#### Information given

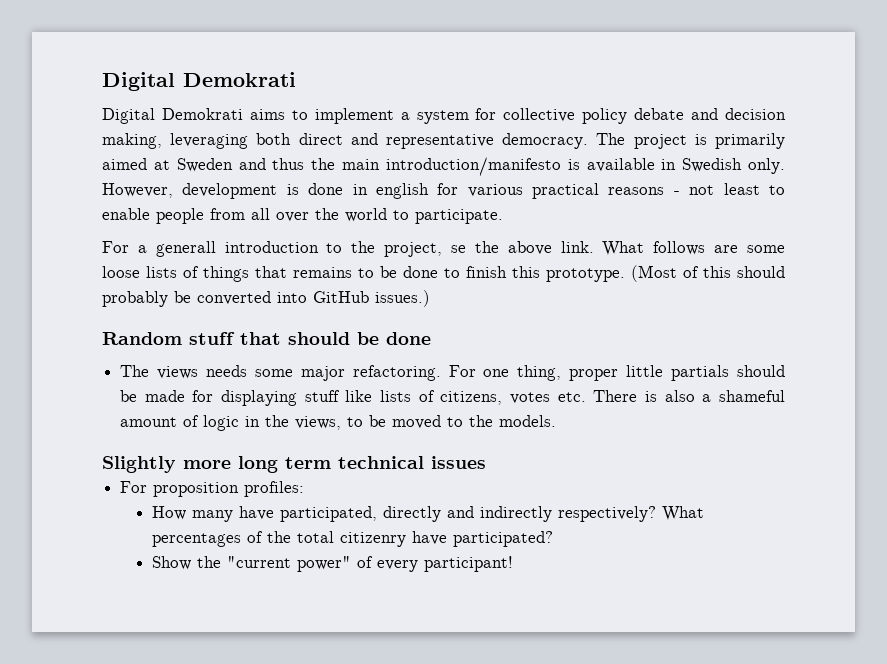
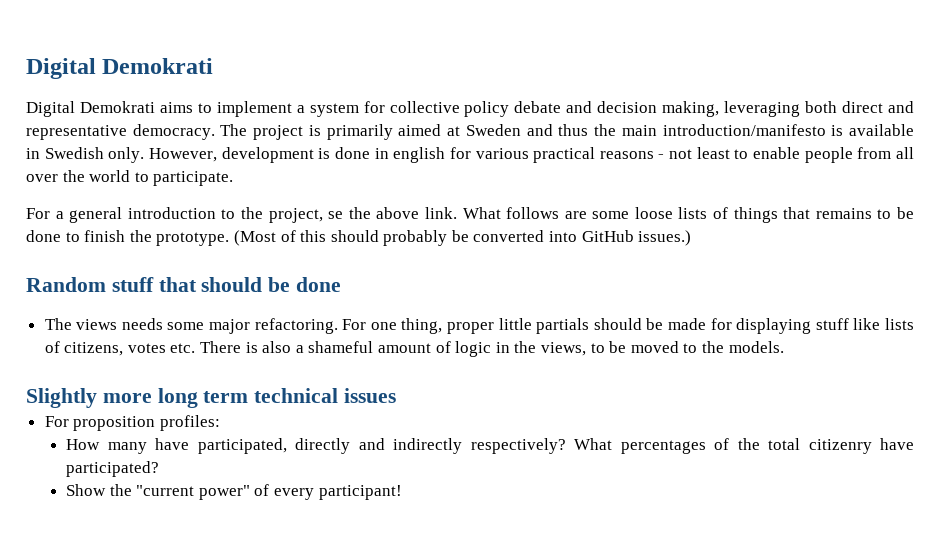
[155,241,216,257] generall -> [69,207,123,223] general
[512,266,540,278] this -> [129,230,152,242] the

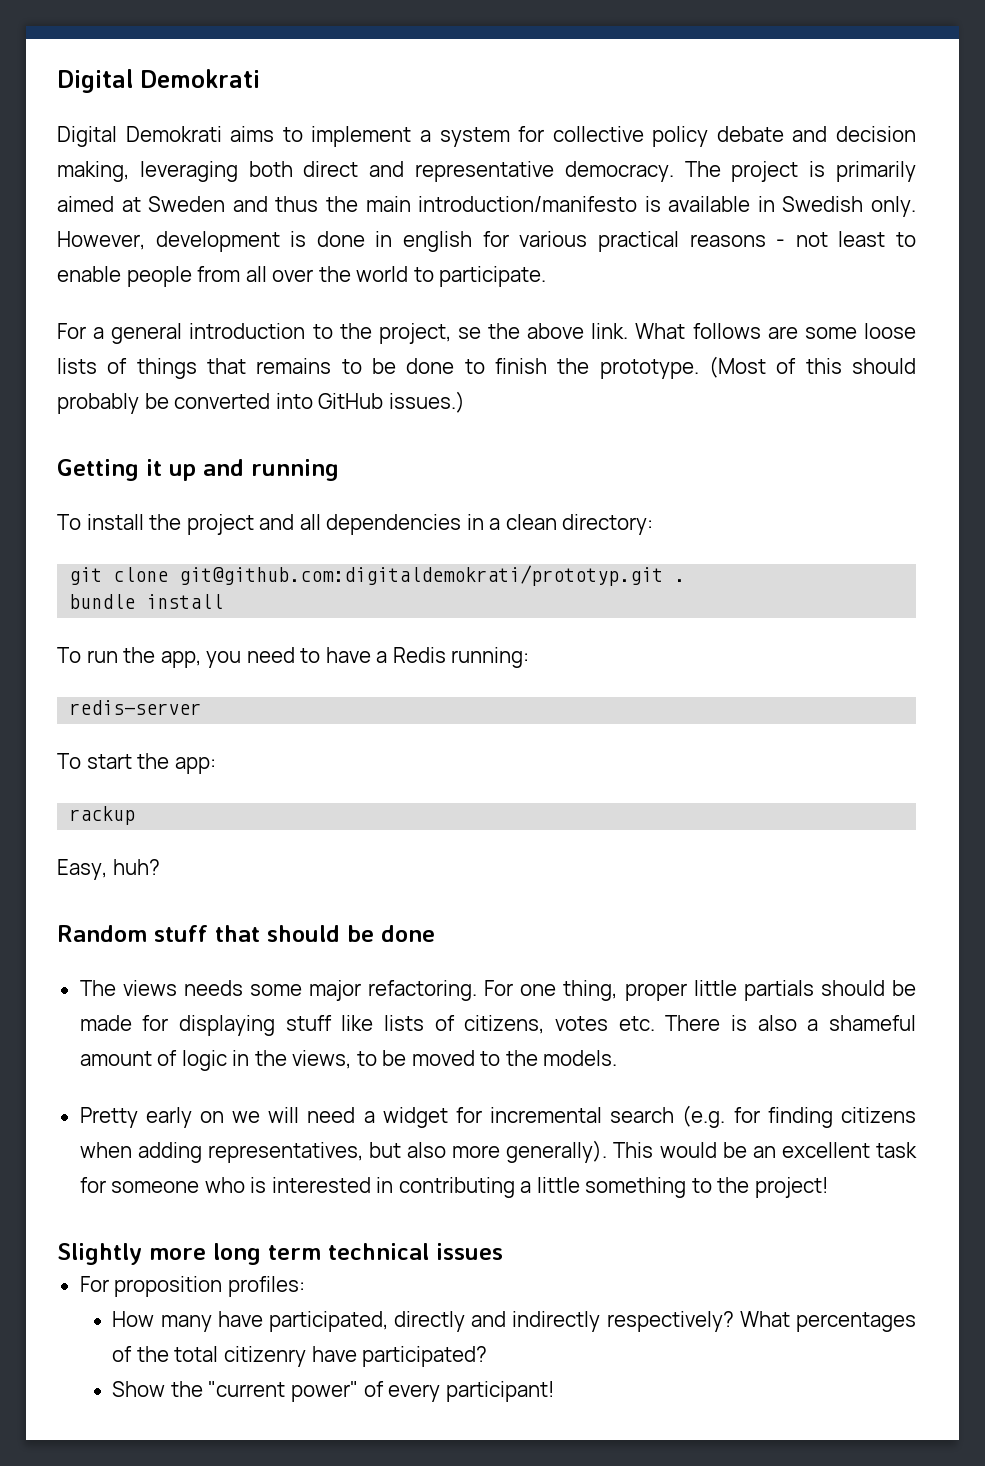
(692, 238) none -> [57,459,339,481] [57,514,654,535] [69,565,686,586] [69,594,224,609] [57,647,530,668] [69,700,202,715] [57,753,216,774] [69,806,136,825] [57,859,160,880] // Getting it up and running // To install the project and all dependencies in a clean directory: // git clone git@github.com:digitaldemokrati/prototyp.git . // bundle install // To run the app, you need to have a Redis running: // redis-server // To start the app: // rackup // Easy, huh?
(784, 347) none -> [79,1105,916,1128] [79,1140,918,1163] [79,1177,828,1198] // Pretty early on we will need a widget for incremental search (e.g. for finding citizens when adding representatives, but also more generally). This would be an excellent task for someone who is interested in contributing a little something to the project!

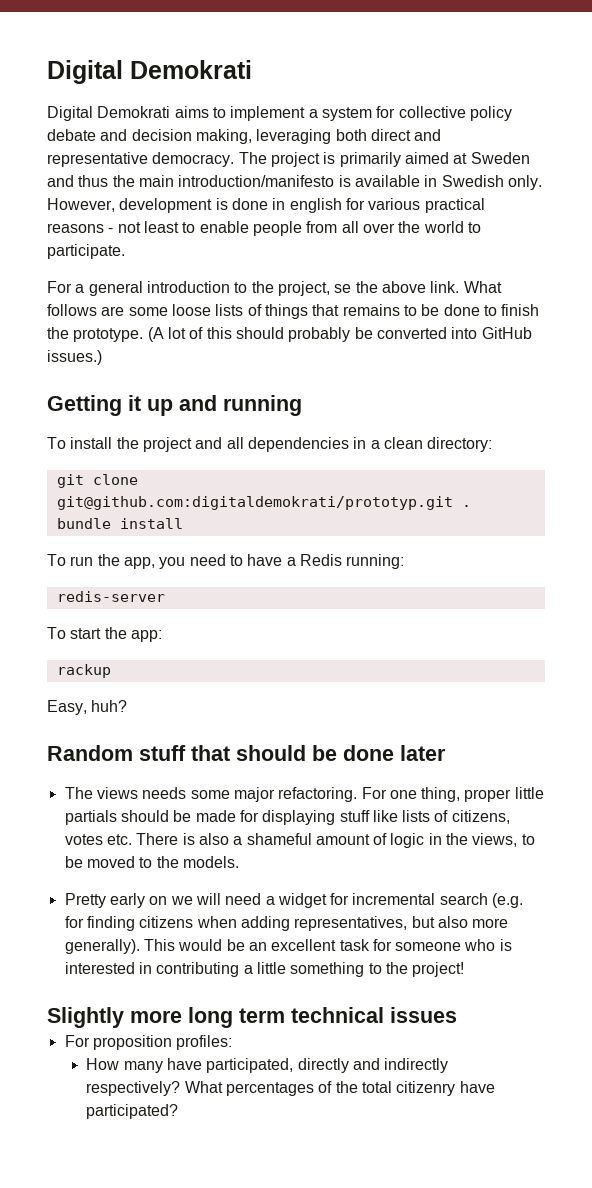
[709,356,766,378] (Most -> [147,327,186,342] (A lot
(435, 933) none -> [400,745,446,761] later
[112,1381,554,1402] // Show the "current power" of every participant! -> (179, 1111) none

########

What's needed is every record restated exactly, pictures excluded.

[155,241,216,257] generall -> [69,207,123,223] general
[512,266,540,278] this -> [129,230,152,242] the

(692, 238) none -> [57,459,339,481] [57,514,654,535] [69,565,686,586] [69,594,224,609] [57,647,530,668] [69,700,202,715] [57,753,216,774] [69,806,136,825] [57,859,160,880] // Getting it up and running // To install the project and all dependencies in a clean directory: // git clone git@github.com:digitaldemokrati/prototyp.git . // bundle install // To run the app, you need to have a Redis running: // redis-server // To start the app: // rackup // Easy, huh?
(784, 347) none -> [79,1105,916,1128] [79,1140,918,1163] [79,1177,828,1198] // Pretty early on we will need a widget for incremental search (e.g. for finding citizens when adding representatives, but also more generally). This would be an excellent task for someone who is interested in contributing a little something to the project!

[709,356,766,378] (Most -> [147,327,186,342] (A lot
(435, 933) none -> [400,745,446,761] later
[112,1381,554,1402] // Show the "current power" of every participant! -> (179, 1111) none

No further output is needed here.